Graduated symbology

Drive a feature's color (or size) by a numeric field, using class breaks or a continuous ramp.

intermediate

Graduated symbology binds a feature's color and / or size to the value of a numeric field. Use for parcel acreage, incident count, household income, anything where a numeric magnitude should map visually onto the feature.

Two flavors:

  • Class breaks. Define N break values; each range gets its own fill color (or size). The map renders as a step-graded choropleth.
  • Continuous ramp. A min and max color; every feature's color is interpolated along the ramp by its value.

Inputs

  • A layer on the map.
  • A numeric field (integer, decimal, computed numeric).
  • A classification method (class-breaks mode): - Quantile (equal feature count per class). - Equal interval (equal value range per class). - Natural breaks (Jenks) (groupings that minimize within- class variance). - Manual (pick the break values yourself).
  • A color ramp (one of the built-ins, or a custom min→max pair).
  • Optional size graduation: small radius at low value, large at high, for point layers.

How to set it

  1. In the map builder's layer style panel, pick Graduated.
  2. Pick the field.
  3. Pick Class breaks or Continuous.
  4. For class breaks, choose method and class count.
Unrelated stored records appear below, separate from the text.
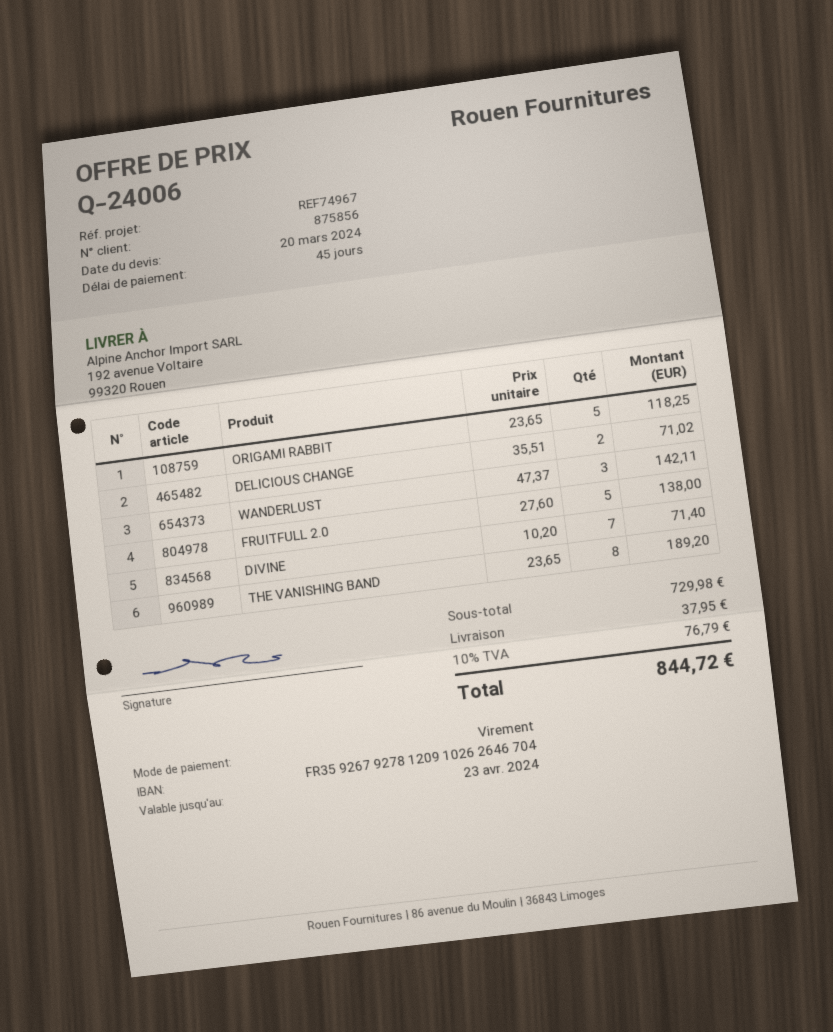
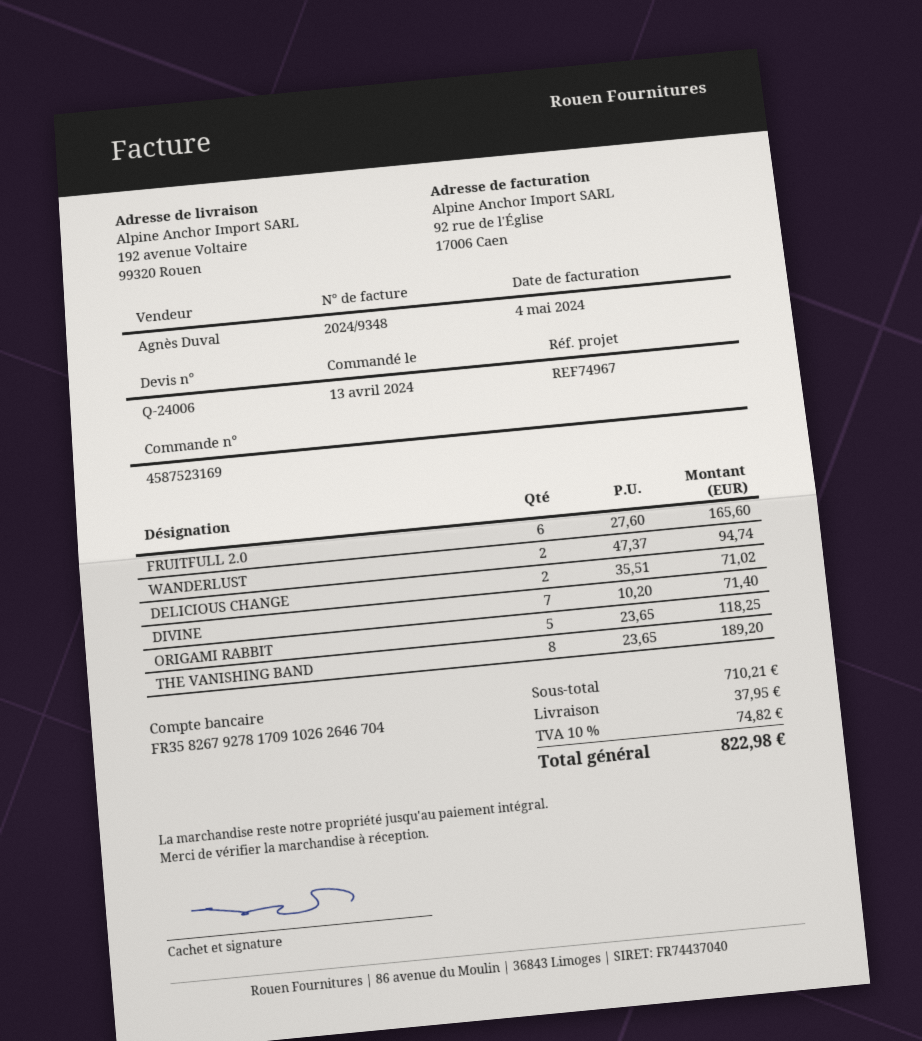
bank account: FR3592679278120910262646704 -> FR3582679278170910262646704
WANDERLUST: 3 x 47.37 = 142.11 -> 2 x 47.37 = 94.74
FRUITFULL 2.0: 5 x 27.60 = 138.00 -> 6 x 27.60 = 165.60
subtotal: 729.98 -> 710.21
tax: 10% = 76.79 -> 10% = 74.82
total: 844.72 -> 822.98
Adjust the break values if needed.
  5. Pick a color ramp.
  6. Save.

When to pick class breaks vs. continuous

  • Class breaks when the audience wants legible categories ("low / medium / high"). Easier to read on a paper legend.
  • Continuous when the magnitude matters and the audience can reference a color bar. Looks smoother; harder to read off the exact value.

Notes

  • Outliers wreck equal-interval. One feature with a value 10x larger than the rest collapses the legend. Quantile or Jenks handles this better.
  • Diverging vs. sequential ramps. Use a sequential ramp (one color darkening) for "more of one thing." Use a diverging ramp (two colors meeting at a midpoint) for "difference from a reference value" (positive vs. negative growth, for example).
  • NULL is excluded. Features with NULL in the chosen field are drawn with the fallback symbol (set in the style panel) or hidden. They're never classed alongside numeric values.